The Bureau of Economic Analysis announced US GDP increased at a 1.7% annual rate (0.4% q/q) during Q2 2013, beating consensus estimates. Perspectives on the data varied—some claiming faster-than-expected growth is tied mostly to inventory builds. We’d argue, first, growth is growth. Second, GDP is often an imperfect measure of an economy’s health or growth prospects. For example, many in the media are harping on the historical revisions to the data series that goes back to 1929, which boosted the long-run average GDP growth rate by 0.1%. While making for interesting trivia, the change doesn’t impact capital markets at all.

More impactful, looking forward, is whether economic reality exceeds investors’ expectations. And a close look at GDP’s components suggests it does. For example, despite laments growth was “led by inventories,” on a contributions-to-growth basis, the biggest single contributor was business investment, which added a full 1.3%. Inventory change, a subcomponent of business investment, added 0.4%.

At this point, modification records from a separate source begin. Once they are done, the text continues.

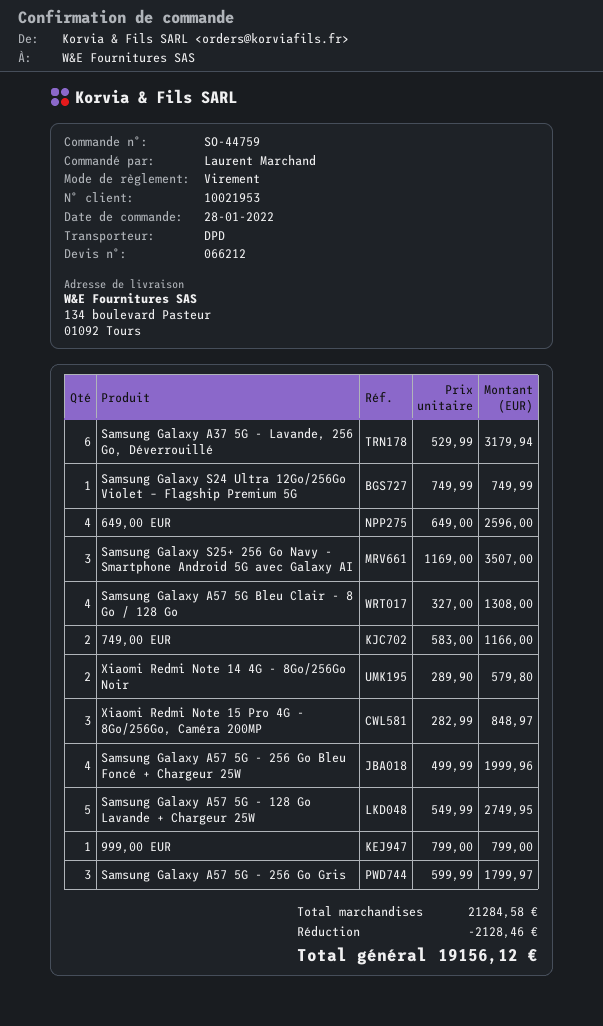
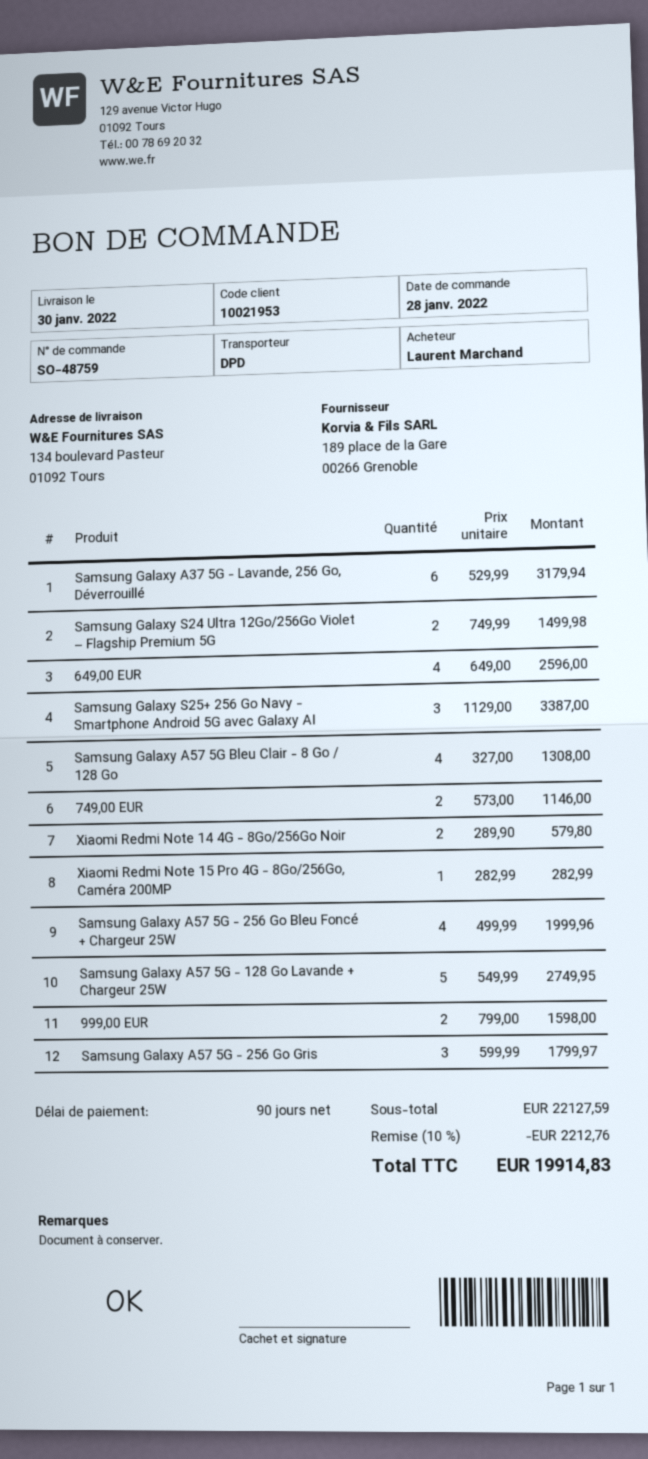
order number: SO-44759 -> SO-48759
Samsung Galaxy S24 Ultra 12Go/256Go Violet – Flagship Premium 5G: 1 x 749.99 = 749.99 -> 2 x 749.99 = 1499.98
Samsung Galaxy S25+ 256 Go Navy - Smartphone Android 5G avec Galaxy AI: 3 x 1169.00 = 3507.00 -> 3 x 1129.00 = 3387.00
749,00 EUR: 2 x 583.00 = 1166.00 -> 2 x 573.00 = 1146.00
Xiaomi Redmi Note 15 Pro 4G - 8Go/256Go, Caméra 200MP: 3 x 282.99 = 848.97 -> 1 x 282.99 = 282.99
999,00 EUR: 1 x 799.00 = 799.00 -> 2 x 799.00 = 1598.00
subtotal: 21284.58 -> 22127.59
discount: 2128.46 -> 2212.76
total: 19156.12 -> 19914.83

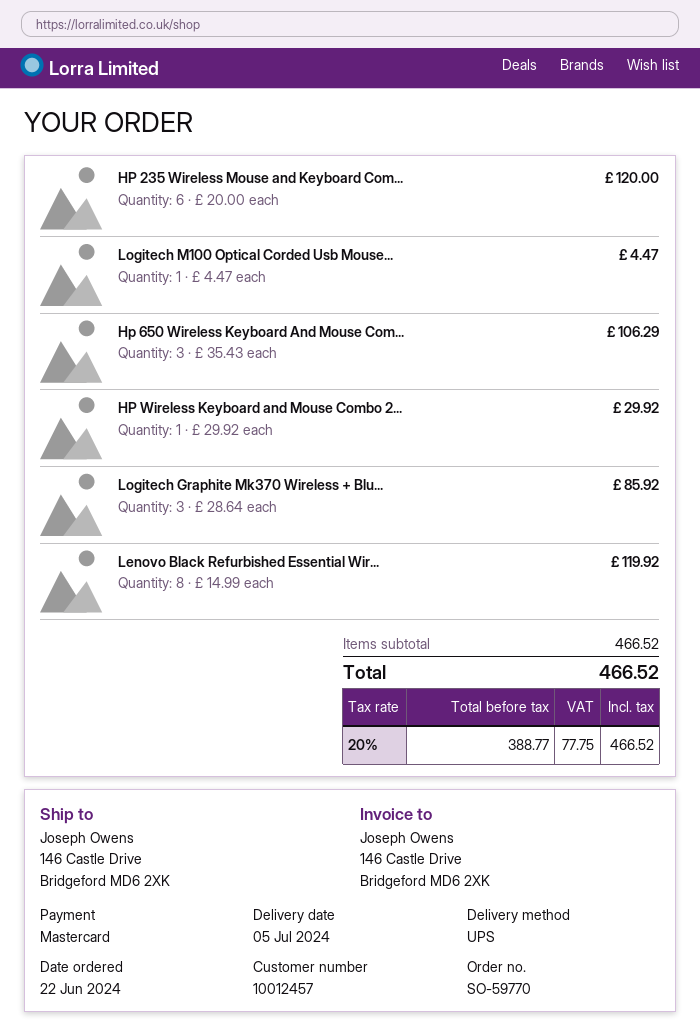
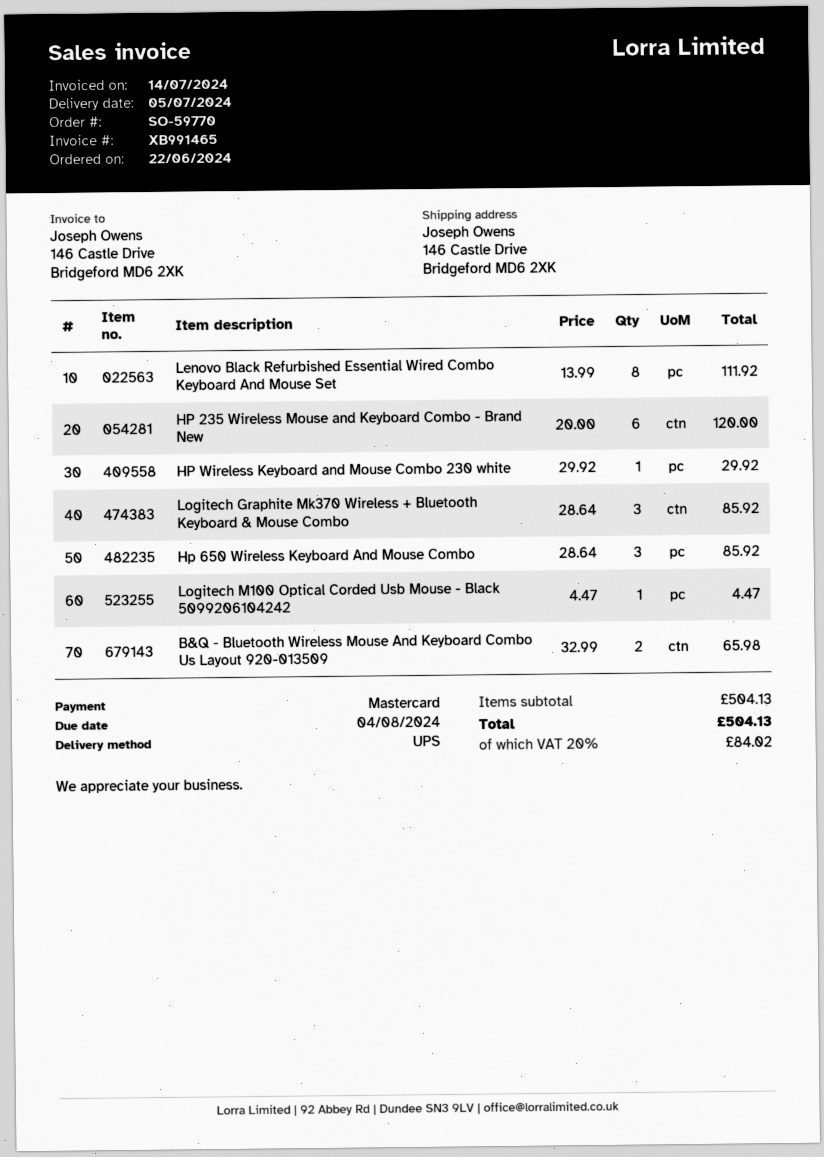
Hp 650 Wireless Keyboard And Mouse Com...: 3 x 35.43 = 106.29 -> 3 x 28.64 = 85.92
Lenovo Black Refurbished Essential Wir...: 8 x 14.99 = 119.92 -> 8 x 13.99 = 111.92
B&Q - Bluetooth Wireless Mouse And Keyboard Combo Us Layout 920-013509: none -> 2 x 32.99 = 65.98
subtotal: 466.52 -> 504.13
tax: 20% = 77.75 -> 20% = 84.02
total: 466.52 -> 504.13

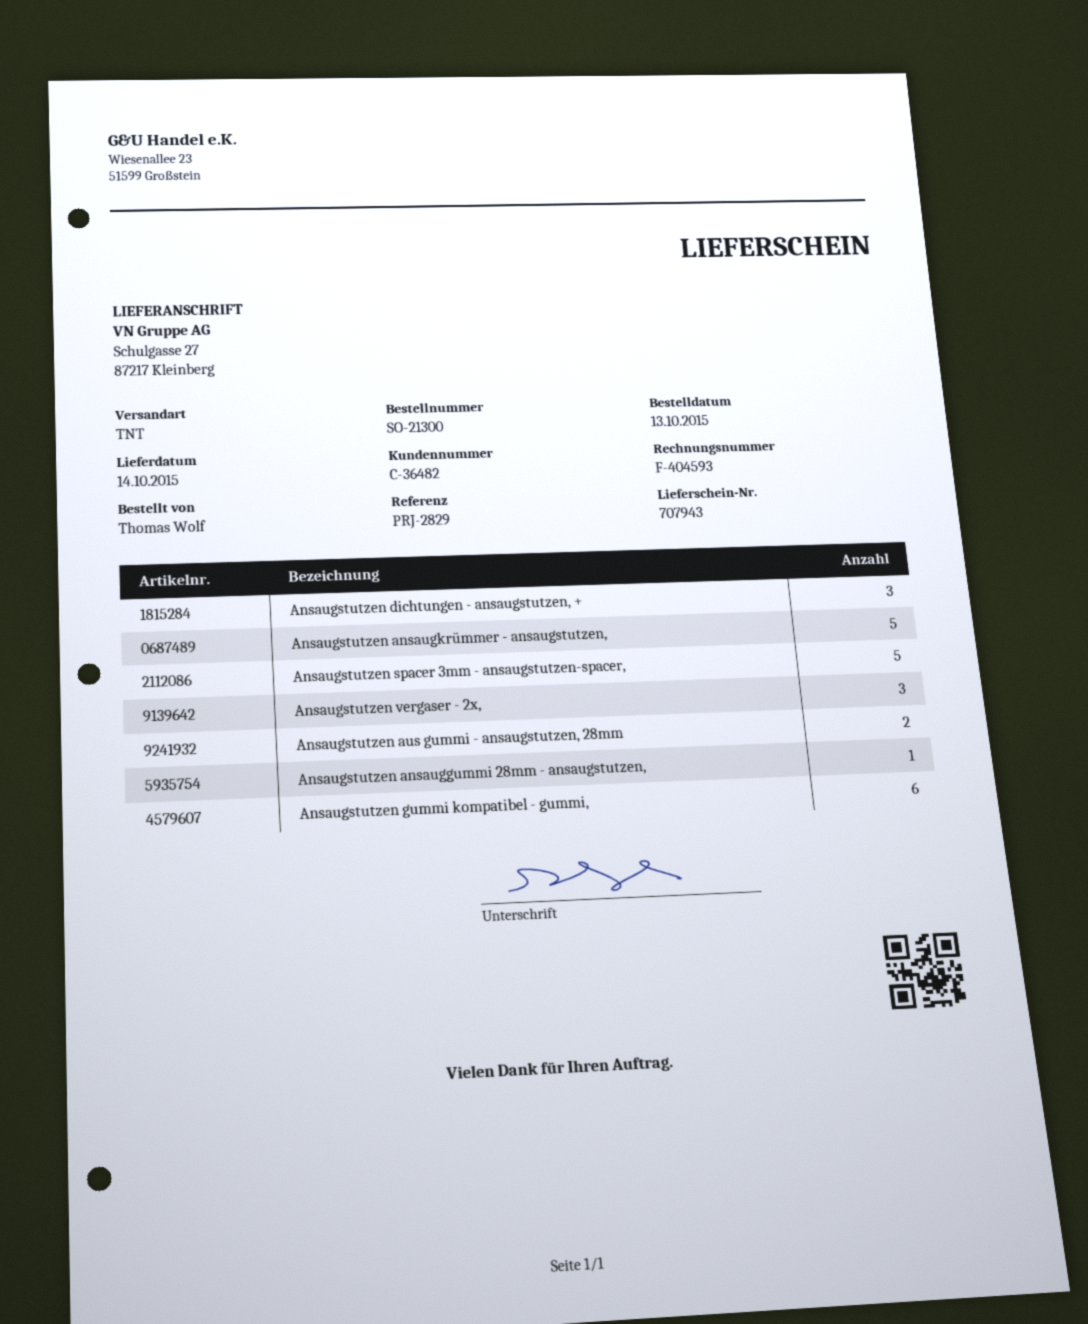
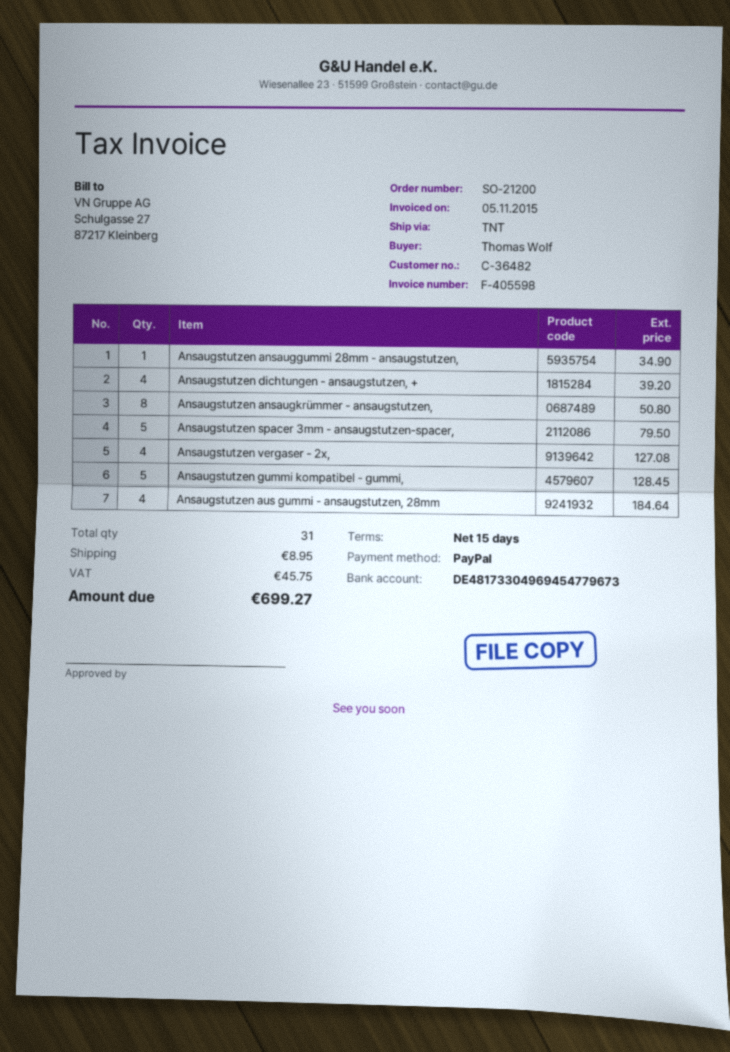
order number: SO-21300 -> SO-21200
invoice number: F-404593 -> F-405598
Ansaugstutzen dichtungen - ansaugstutzen, +: 3 -> 4
Ansaugstutzen ansaugkrümmer - ansaugstutzen,: 5 -> 8
Ansaugstutzen vergaser - 2x,: 3 -> 4
Ansaugstutzen aus gummi - ansaugstutzen, 28mm: 2 -> 4
Ansaugstutzen gummi kompatibel - gummi,: 6 -> 5

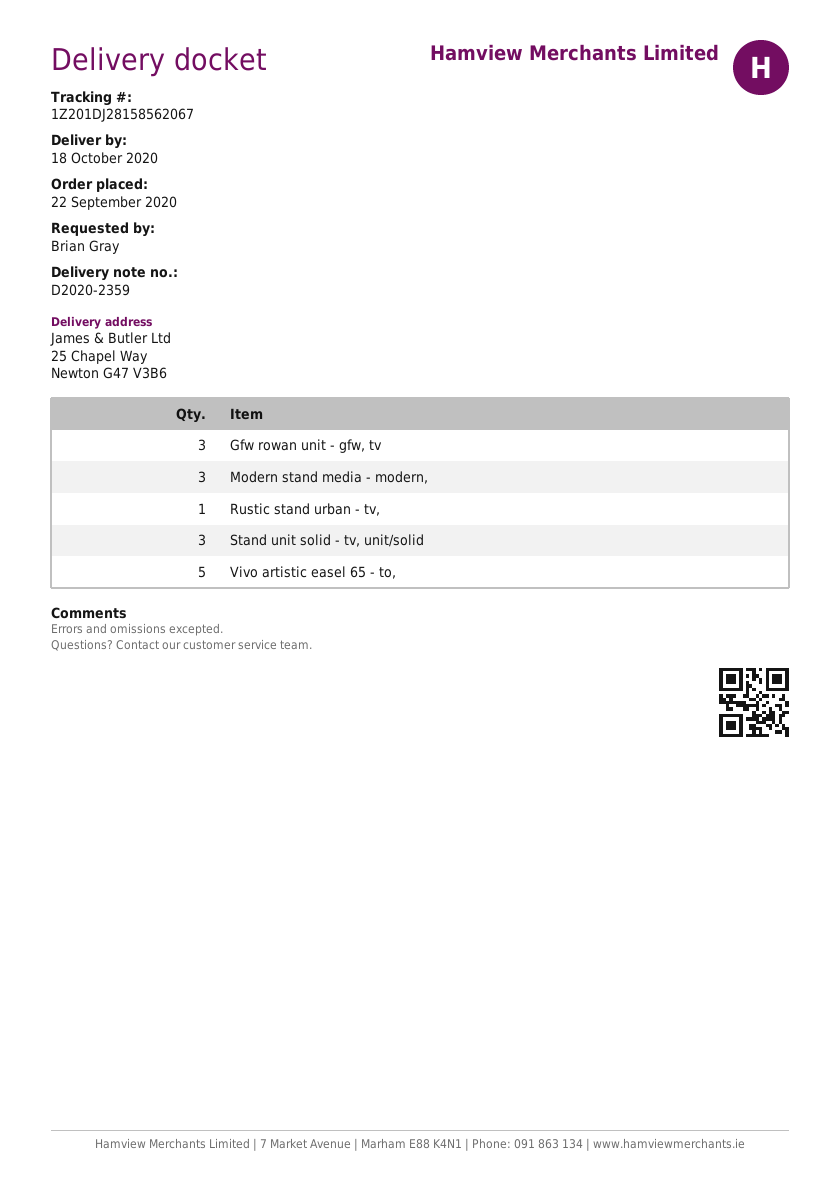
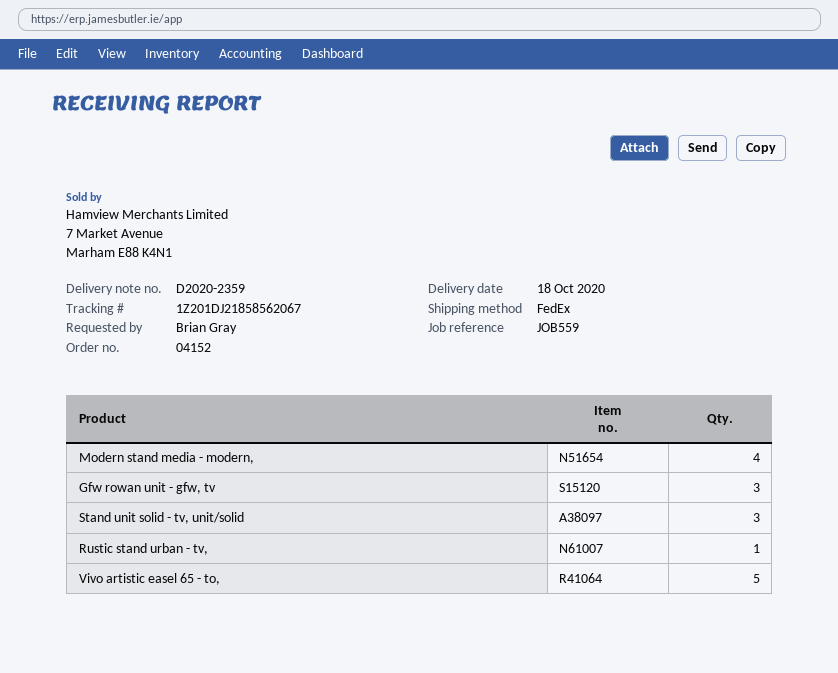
tracking number: 1Z201DJ28158562067 -> 1Z201DJ21858562067
Modern stand media - modern,: 3 -> 4

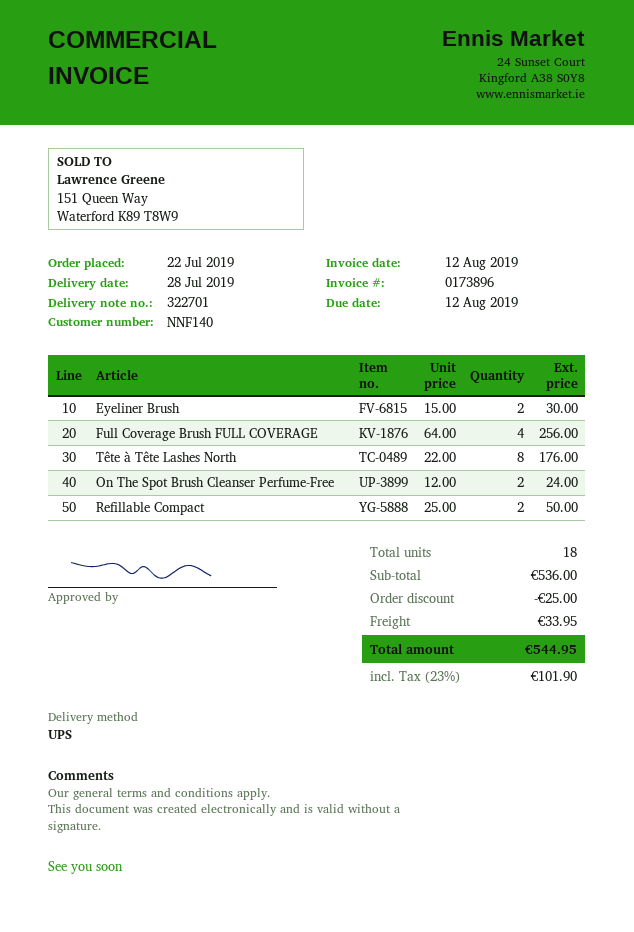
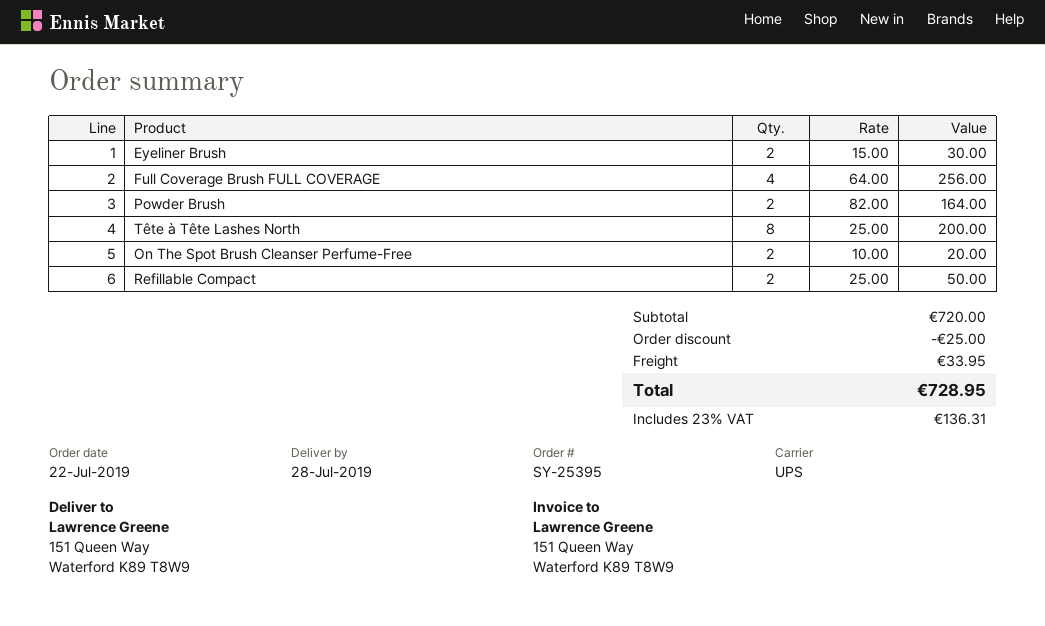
Tête à Tête Lashes North: 8 x 22.00 = 176.00 -> 8 x 25.00 = 200.00
On The Spot Brush Cleanser Perfume-Free: 2 x 12.00 = 24.00 -> 2 x 10.00 = 20.00
Powder Brush: none -> 2 x 82.00 = 164.00
subtotal: 536.00 -> 720.00
tax: 23% = 101.90 -> 23% = 136.31
total: 544.95 -> 728.95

Exports also grew 5.4%, suggesting weaker growth in China, the eurozone or elsewhere isn’t as much of a drag as many fear. Another positive! But since exports didn’t grow enough to offset imports, trade detracted from the headline number. This is another reason GDP isn’t perfect at measuring economic strength. From a pure economic health standpoint, total trade (exports plus imports) is a more valuable reading than the GDP report’s net trade calculation. Exhibit 1 shows Q2 2013 saw a sharp upturn in total trade—in fact, it logged the quickest growth since 2010.

Exhibit 1: Percentage Change in Real Total Trade

Source: US Bureau of Economic Analysis, data accessed 8/1/2013.

Imports grew so much—9.5% seasonally adjusted annual rate in the quarter—they subtracted 1.5 percentage point from growth. Yet rising imports don’t imply “weak growth” or slack demand. They imply domestic demand is growing—a sign of a robust economy!Falling imports, by contrast, would potentially be cause for concern even though they contribute positively to GDP. Growing imports and exports should be cheered, not jeered—yet another underappreciated aspect of US economic strength.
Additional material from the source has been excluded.